== Records provided ==

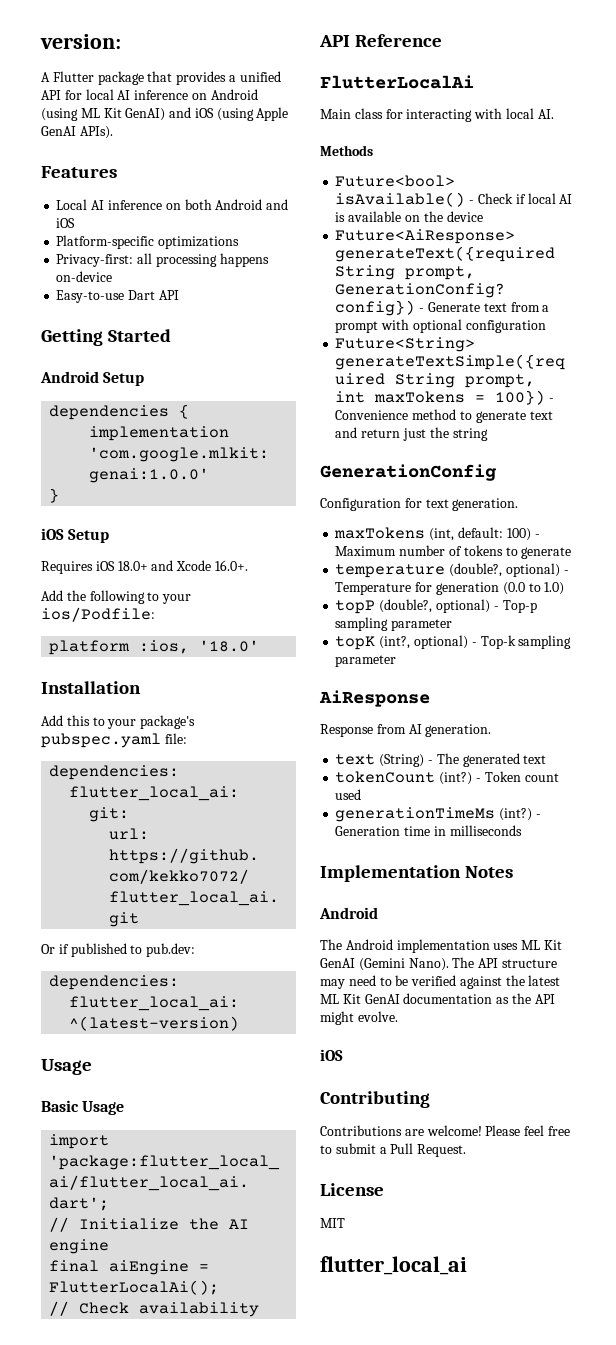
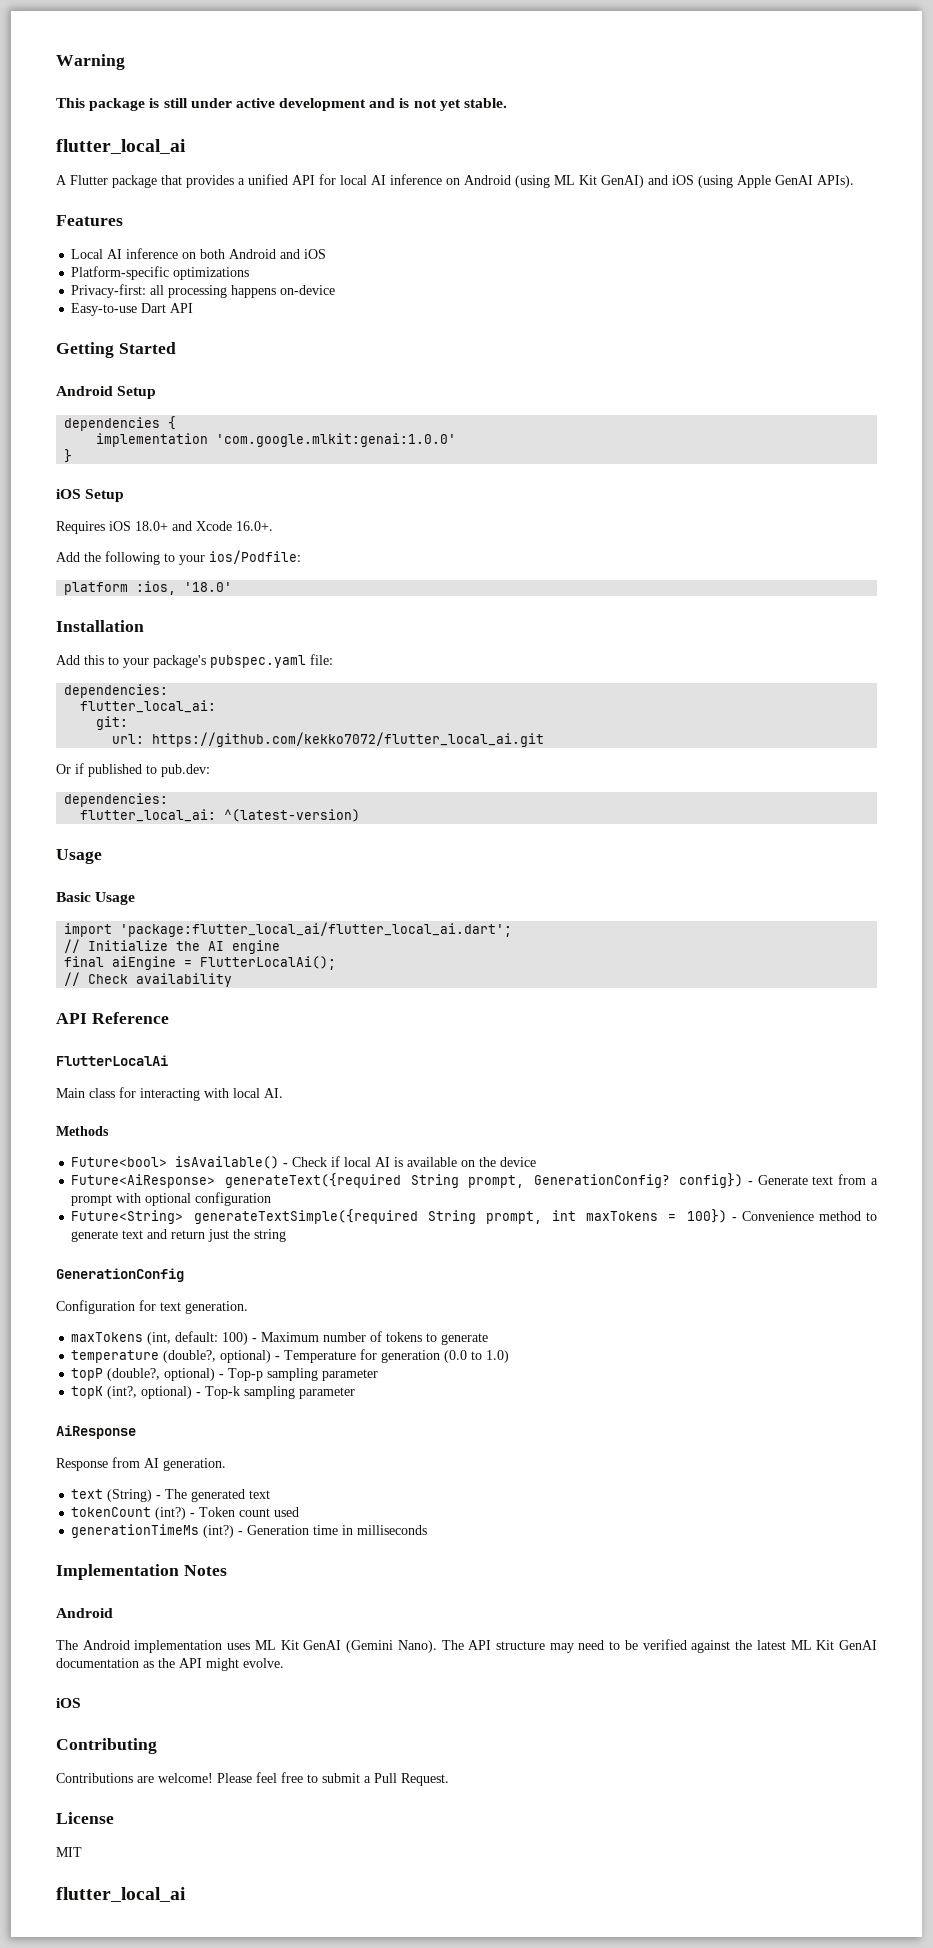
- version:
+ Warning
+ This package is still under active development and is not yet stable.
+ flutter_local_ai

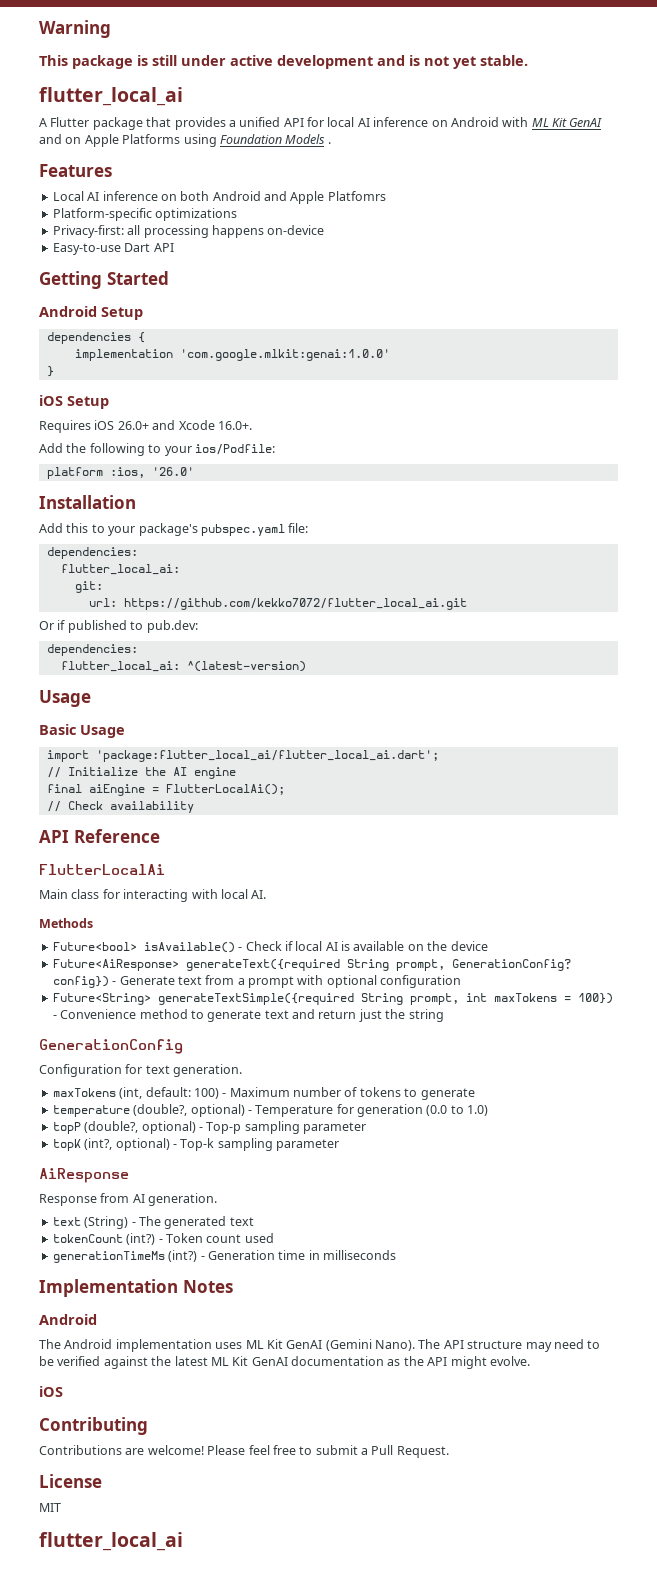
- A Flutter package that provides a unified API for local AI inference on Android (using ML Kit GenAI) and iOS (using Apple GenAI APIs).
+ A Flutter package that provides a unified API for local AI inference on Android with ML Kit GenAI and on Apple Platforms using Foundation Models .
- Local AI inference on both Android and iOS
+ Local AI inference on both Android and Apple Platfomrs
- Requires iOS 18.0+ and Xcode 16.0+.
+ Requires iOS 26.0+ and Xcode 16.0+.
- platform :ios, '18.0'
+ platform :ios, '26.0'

===
== Records provided ==

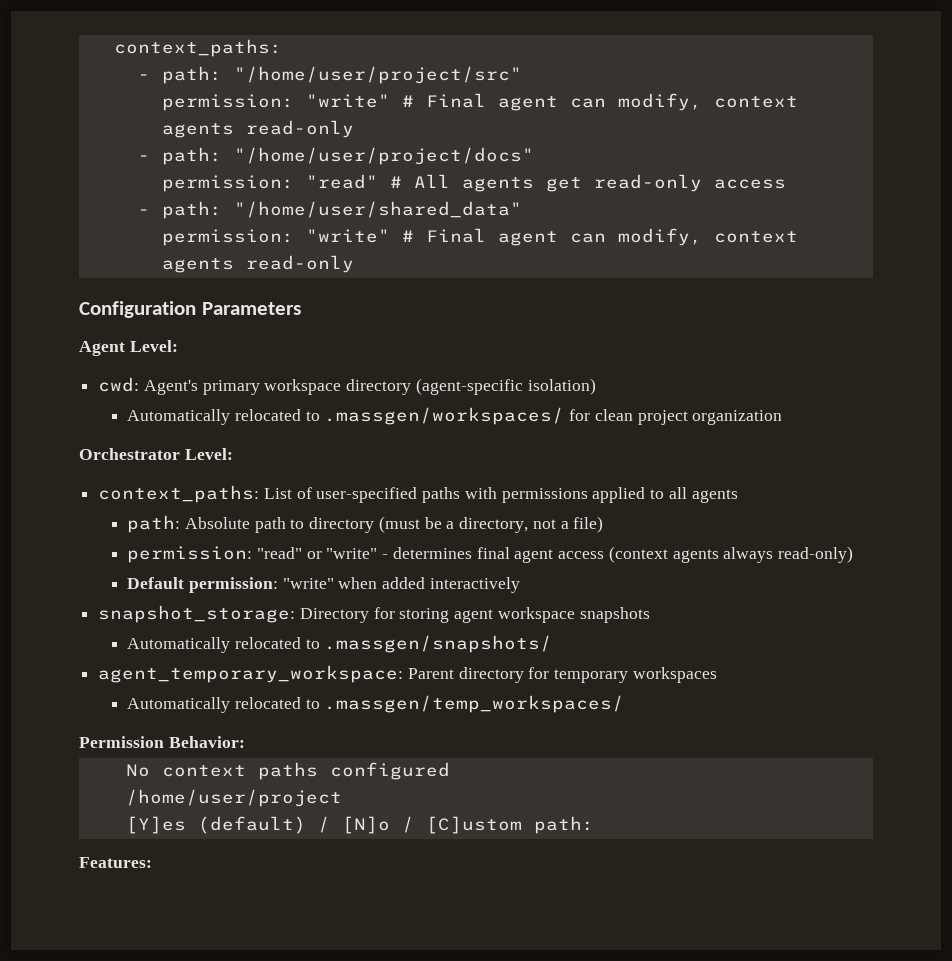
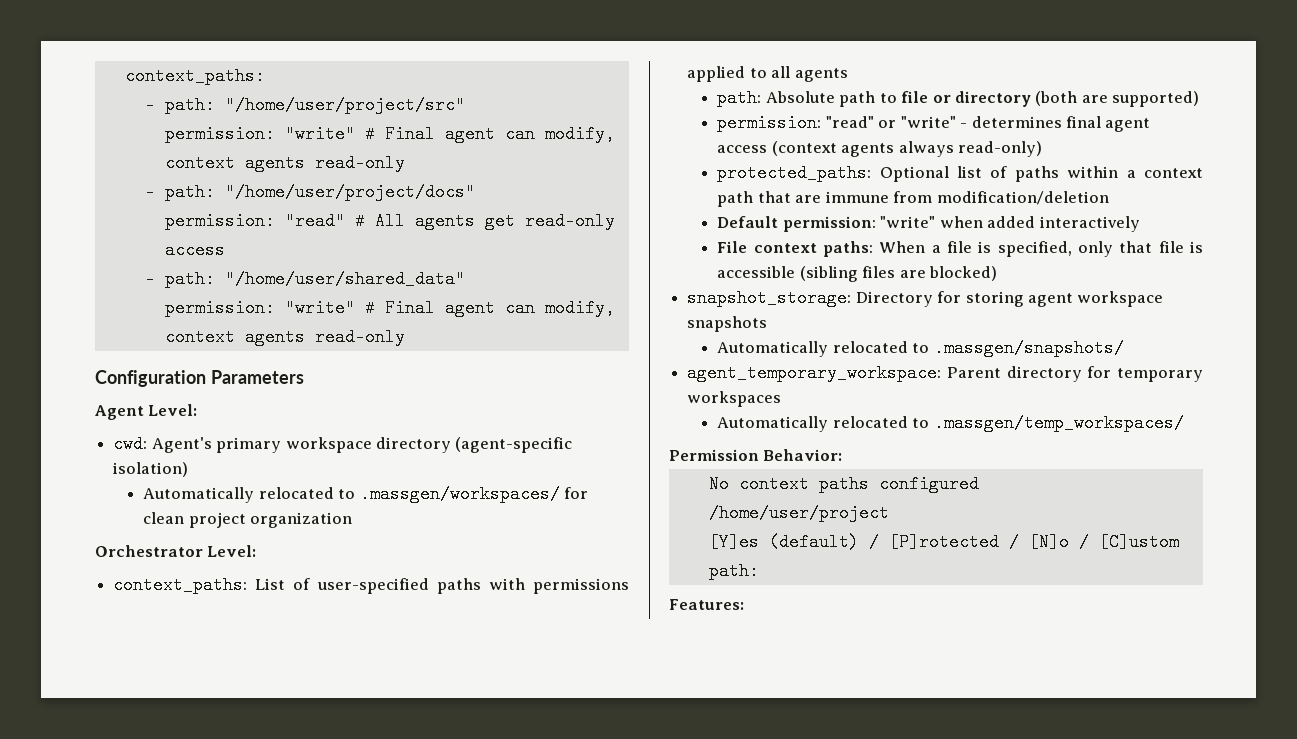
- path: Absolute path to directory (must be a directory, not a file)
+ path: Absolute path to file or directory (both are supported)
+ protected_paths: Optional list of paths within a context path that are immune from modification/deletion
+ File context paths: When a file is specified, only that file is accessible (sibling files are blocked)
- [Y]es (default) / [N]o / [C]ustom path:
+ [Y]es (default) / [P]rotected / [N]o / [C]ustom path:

===

Exercise brief: Start at the line containing "not yet stable." above and stop at the line containing "platform :ios, '26.0'". Output those lines exactly, both included, but none of the pictures.

Completed task:
+ This package is still under active development and is not yet stable.
+ flutter_local_ai

- A Flutter package that provides a unified API for local AI inference on Android (using ML Kit GenAI) and iOS (using Apple GenAI APIs).
+ A Flutter package that provides a unified API for local AI inference on Android with ML Kit GenAI and on Apple Platforms using Foundation Models .
- Local AI inference on both Android and iOS
+ Local AI inference on both Android and Apple Platfomrs
- Requires iOS 18.0+ and Xcode 16.0+.
+ Requires iOS 26.0+ and Xcode 16.0+.
- platform :ios, '18.0'
+ platform :ios, '26.0'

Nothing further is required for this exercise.